Une voix aimée pour briser le silence
Par Florence Douroux
Les Trois Coups
Après huit mois d’un silence forcé assourdissant, c’est la voix de Gérard Depardieu qui viendra enfin faire résonner les planches d’Anthéa. Suivront cinquante-neuf spectacles d’une programmation signée par son directeur, metteur en scène, auteur et comédien : Daniel Benoin. Réactions d’un homme de théâtre face aux turbulences du monde.
Vous avez décidé, à une heure encore très incertaine, de commencer la saison le 3 novembre, sans réduction de jauge. Quelle a été votre réflexion ?

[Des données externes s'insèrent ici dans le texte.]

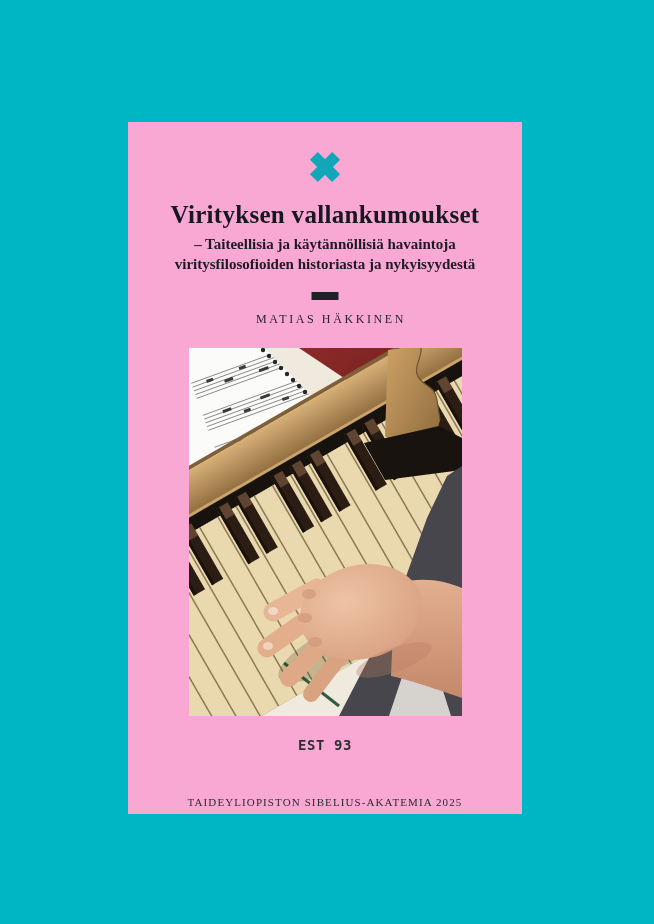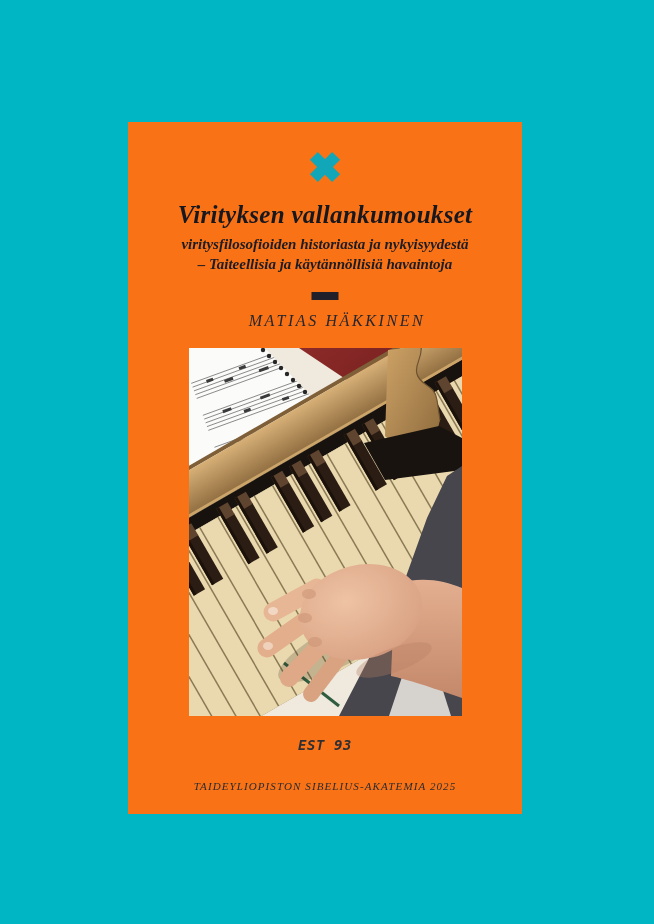--- a/index.html
+++ b/index.html
@@ -11,8 +11,7 @@
   }
   .card{
     position:absolute;left:128px;top:122px;width:394px;height:692px;
-    background:#f97316;
-    font-style:italic;
+    background:#f9a8d4;
   }
   .logo{
     position:absolute;top:27px;left:50%;transform:translateX(-50%);

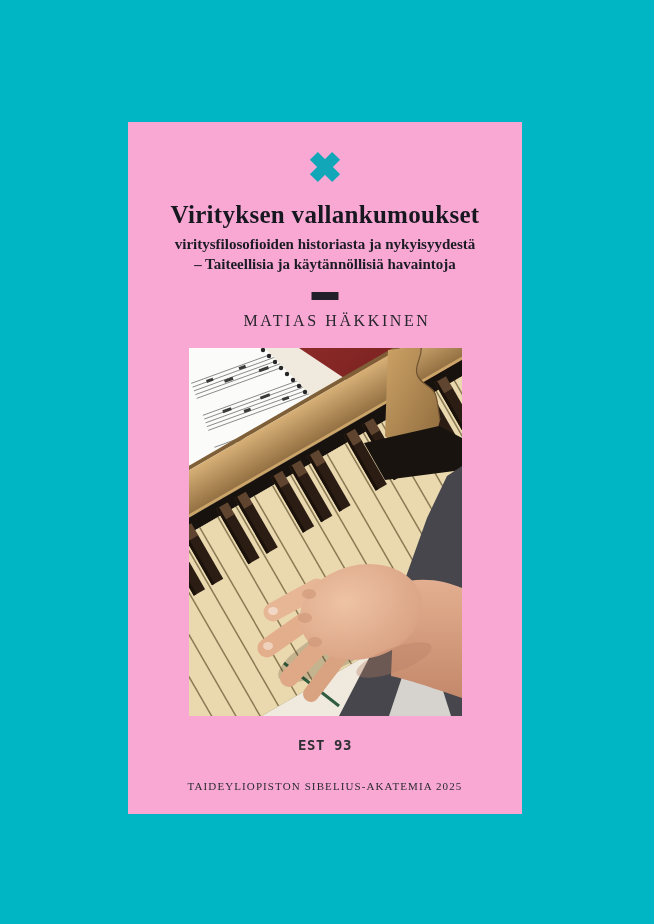--- a/index.html
+++ b/index.html
@@ -69,8 +69,8 @@
   <h1 class="title">Virityksen vallankumoukset</h1>
 
   <div class="subtitle">
+    <div>– Taiteellisia ja käytännöllisiä havaintoja</div>
     <div>viritysfilosofioiden historiasta ja nykyisyydestä</div>
-    <div>– Taiteellisia ja käytännöllisiä havaintoja</div>
   </div>
 
   <div class="divider"></div>

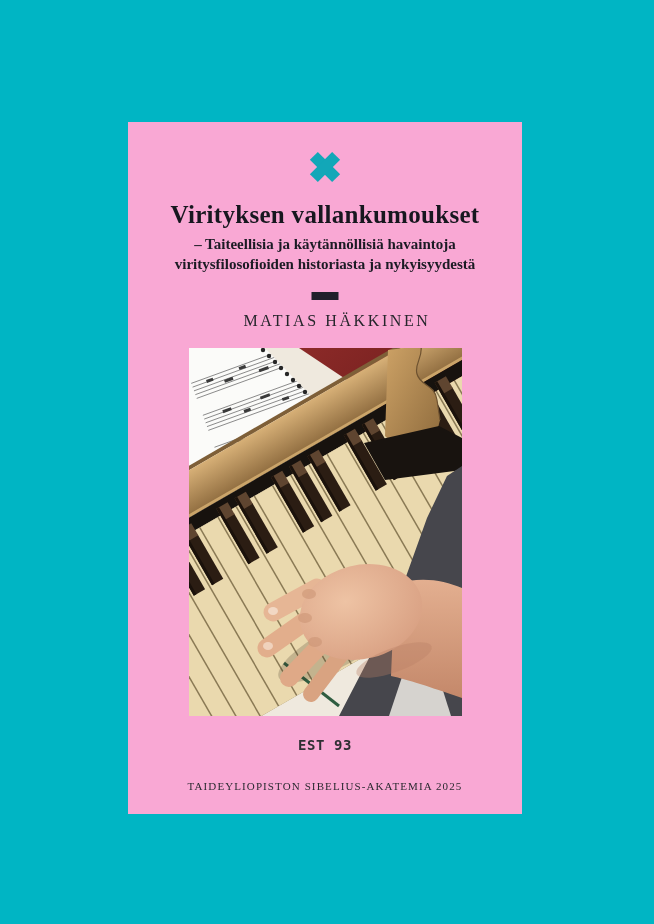--- a/index.html
+++ b/index.html
@@ -33,8 +33,8 @@
     width:27px;height:8px;background:#20202a;
   }
   .author{
-    position:absolute;top:190px;left:12px;width:100%;
-    text-align:center;font-size:16px;letter-spacing:2.6px;
+    position:absolute;top:190px;left:6px;width:100%;
+    text-align:center;font-size:12px;letter-spacing:2.6px;
     color:#26262c;
   }
   .photo{

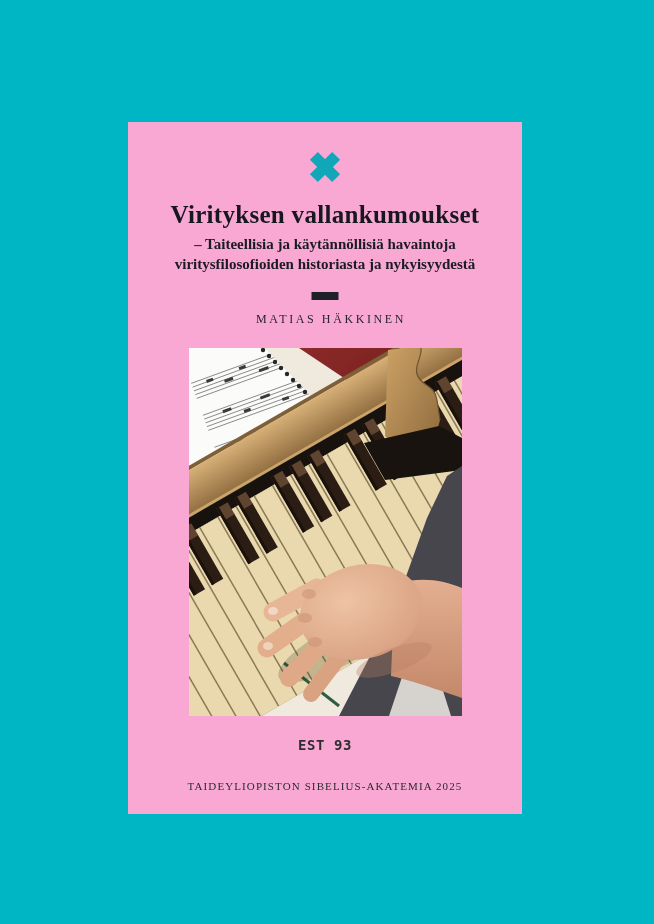--- a/index.html
+++ b/index.html
@@ -49,7 +49,7 @@
     color:#2f2f33;
   }
   .imprint{
-    position:absolute;top:658px;left:0;width:100%;
+    position:absolute;top:674px;left:0;width:100%;
     text-align:center;font-size:11px;letter-spacing:1.1px;
     color:#2a2a30;
   }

J’ai d’abord été assailli de doutes. Je dirige des centres dramatiques nationaux depuis 45 ans et je n’avais jamais autant douté. Quelques coups de fil à des directeurs de théâtre, et je finissais la journée dans un brouillard absolu sur ce que je devais faire. Je mettais en place des plans A, B, C, D et plus encore. Vers mi-avril, j’ai pris la décision de repousser l’ouverture de la saison du 15 septembre au 3 novembre – juste après les vacances de la Toussaint pour « gagner » quinze jours – en pariant sur la possibilité d’avoir des salles pleines. Notre billetterie représentant 58 % environ de nos recettes, il était exclu de limiter la jauge. Ou bien on allait dans le mur, avant Noël… J’ai tenu ma décision et tout organisé en fonction de cette hypothèse-là.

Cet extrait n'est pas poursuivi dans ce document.